I think you’re doing a good job on your due diligence. I’ve been there - then the risk manager walks down to legal and says “Who is KLH Securities in Boca Raton?” Legal shrugs. Risk manager walks to trader and says “Who is KLH Securities in Boca Raton?” Trader says “The person I just bought all those airplane leases from”. Then what?
If you have a waterproof system… call me! Good discussion, though, we only started to add HF’s to our portfolio last year as we were invested in FoF’s before then. It’s a lot more interesting to look at but there are always gaps you aren’t aware of. The last thing I need is a HF blowing up because of something I should have noticed.
mcpass, why did your company decide to directly invest in HF? Were you unhappy with FoF’s performance, fees, etc?
Let’s say Soros is bying XYZ stock and he spreads his order to multiple brokers. What’s preventing the brokers from using it and buying some of it for themselves? Or even disclosing the information to family, friends, or other third party people?
CFAdummy Wrote: ------------------------------------------------------- > Let’s say Soros is bying XYZ stock and he spreads > his order to multiple brokers. What’s preventing > the brokers from using it and buying some of it > for themselves? Or even disclosing the information > to family, friends, or other third party people? Nothing but it’s way worse than that. Suppose Soros wants to establish a huge position in a stock. His broker not only knows his positions, he knows his orders. Front-running your clients is illegal and it happens all the time. You wouldn’t believe the number of traders I’ve seen that think they are great traders because the front run flow on orders desks.
mcpass Wrote: ------------------------------------------------------- > If you have a waterproof system… call me! > > Good discussion, though, we only started to add > HF’s to our portfolio last year as we were > invested in FoF’s before then. It’s a lot more > interesting to look at but there are always gaps > you aren’t aware of. > > The last thing I need is a HF blowing up because > of something I should have noticed. It actually seem like you’re following the best advice I could give you. Don’t listen to the front man as he will tell you whatever he thinks you want to hear and doesn’t know anything anyway.
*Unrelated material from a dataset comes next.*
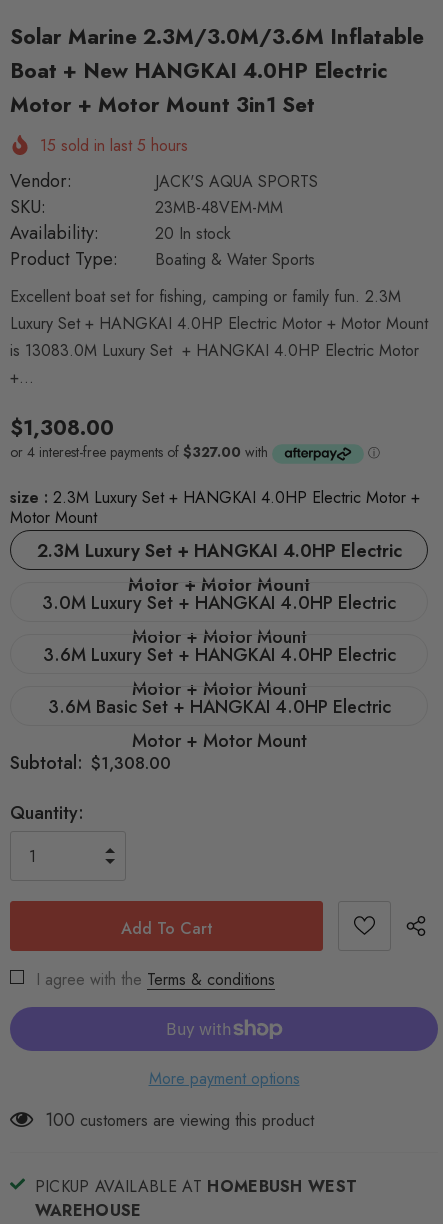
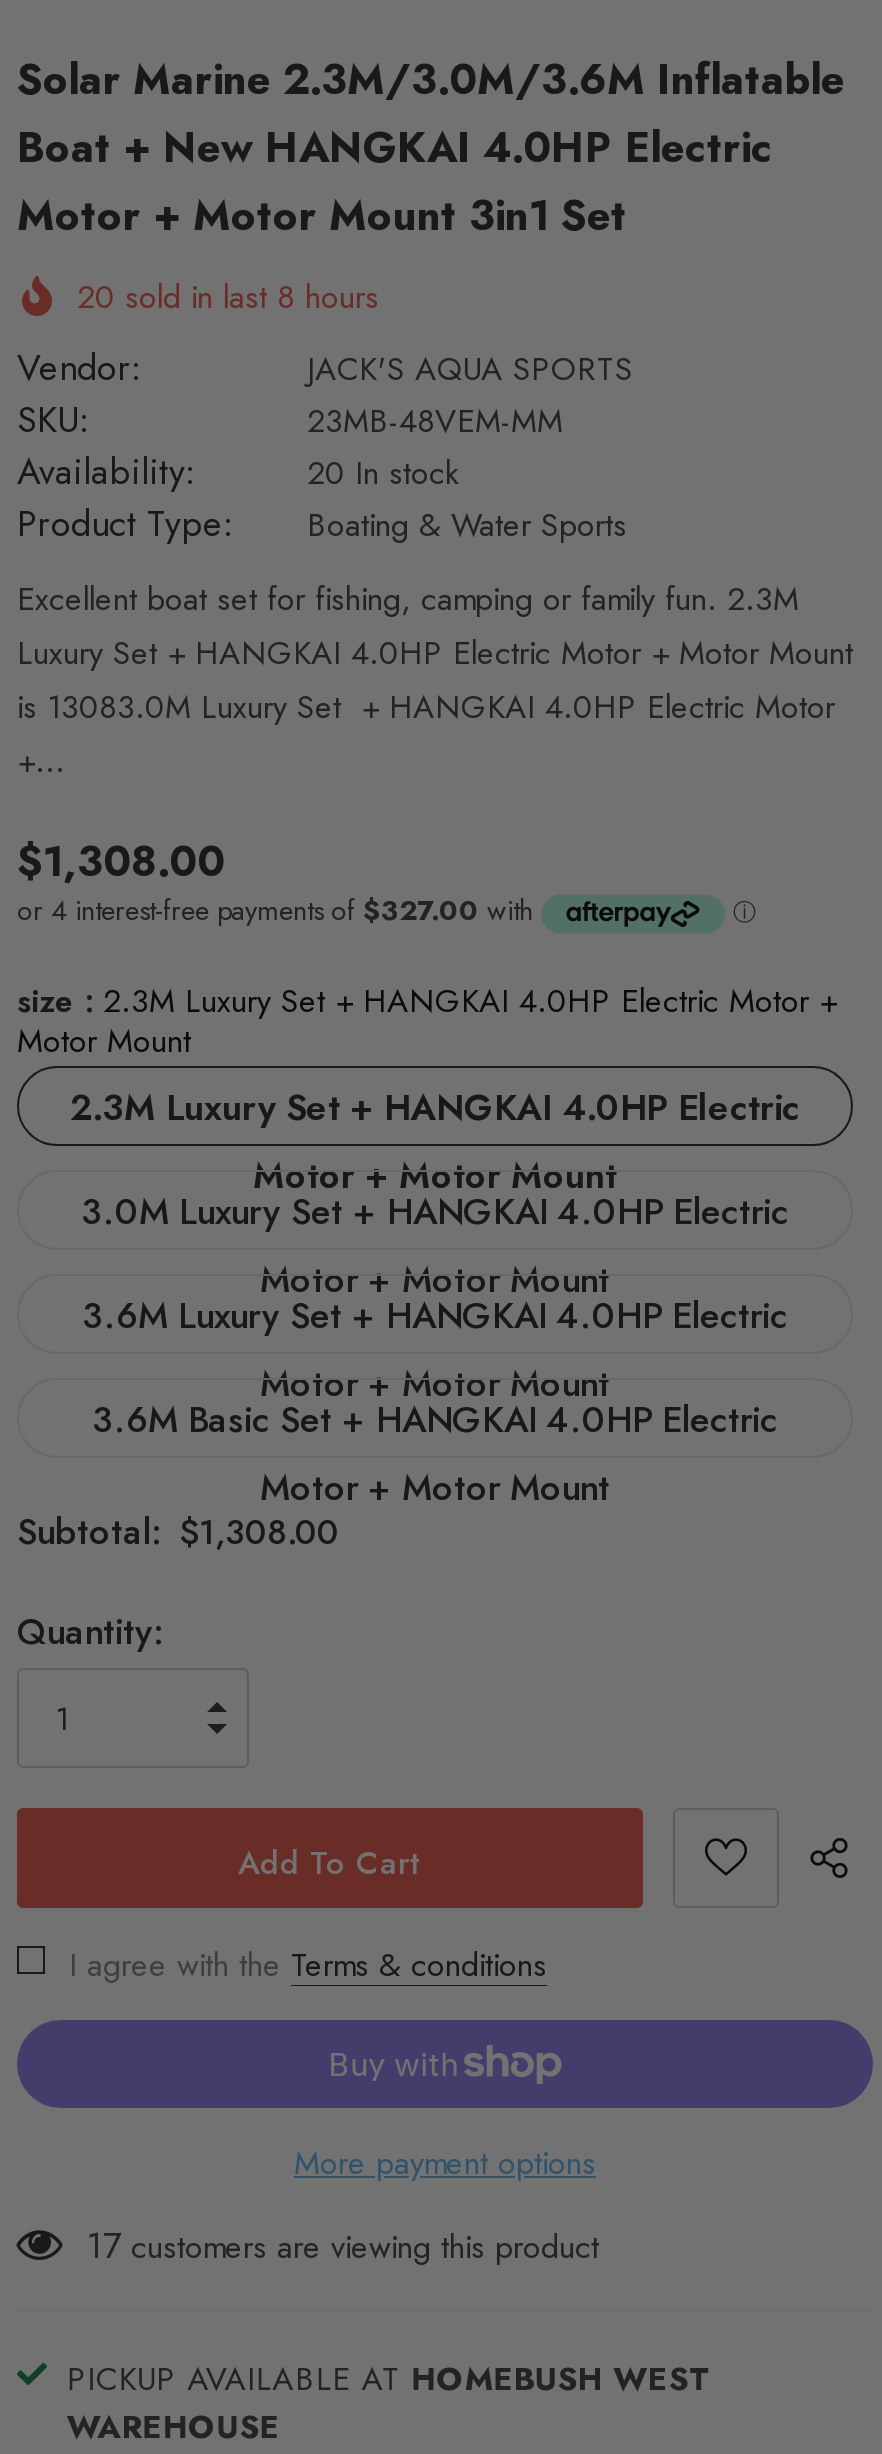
- 15 sold in last 5 hours
+ 20 sold in last 8 hours

- 100 customers are viewing this product
+ 17 customers are viewing this product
Ask to speak to the risk manager, the compliance officer, the head of IT, the COO. You put the in a bad spot (probably) but you’ll learn more.
The brokerage firm doesn’t check for front running?
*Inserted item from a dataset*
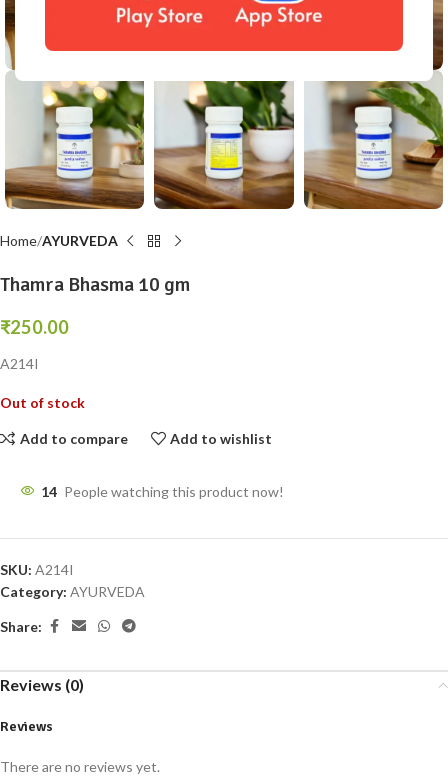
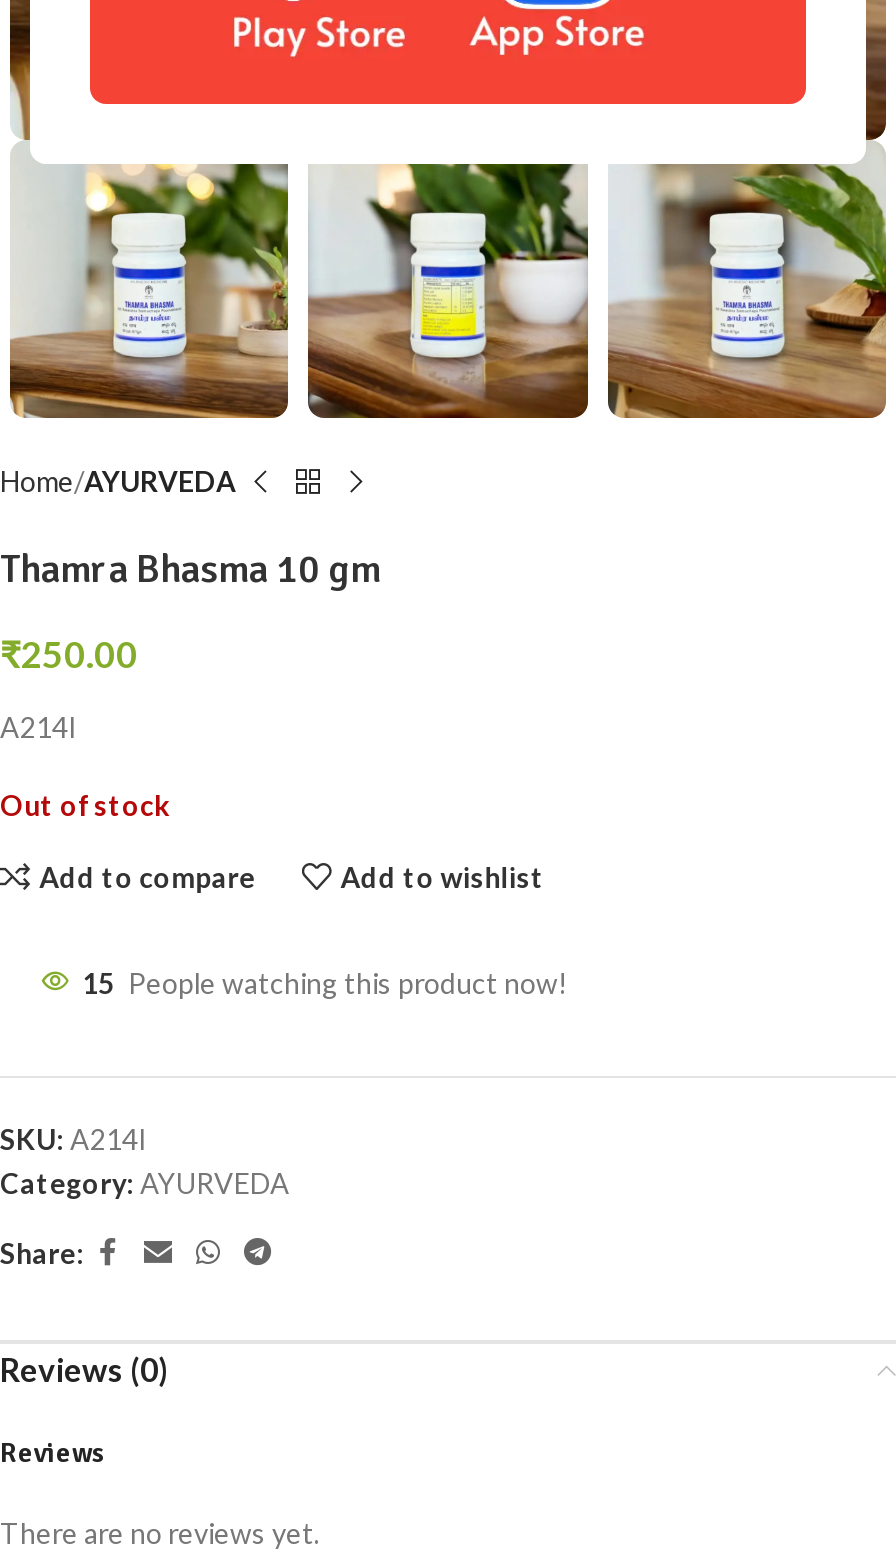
- 14 People watching this product now!
+ 15 People watching this product now!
maratikus Wrote: ------------------------------------------------------- > mcpass, why did your company decide to directly > invest in HF? Were you unhappy with FoF’s > performance, fees, etc? It wasn’t my call but basically we had built up an exposure in HF’s that justified direct investment. On one hand you reduce fees because you deal with HF’s directly for amounts that the average FoF cannot compete with (so our fees are typically lower too). Also, HF’s like to have our name on their client list as it gives them an idea of being of ‘institutional quality’. Perhaps even more important than that is that we are not a direct threat to the HF’s in terms of their strategy so we have been able to push them for more transparency. Our market risk team gets position overviews on a daily basis so they can include them in the risk overview for our portfolio as a whole. It wasn’t their performance. That wasn’t too bad. We still use them to build up a reasonable exposure in our absolute return portfolio but for some strategies we like to have more exposure so why not deal with those funds directly.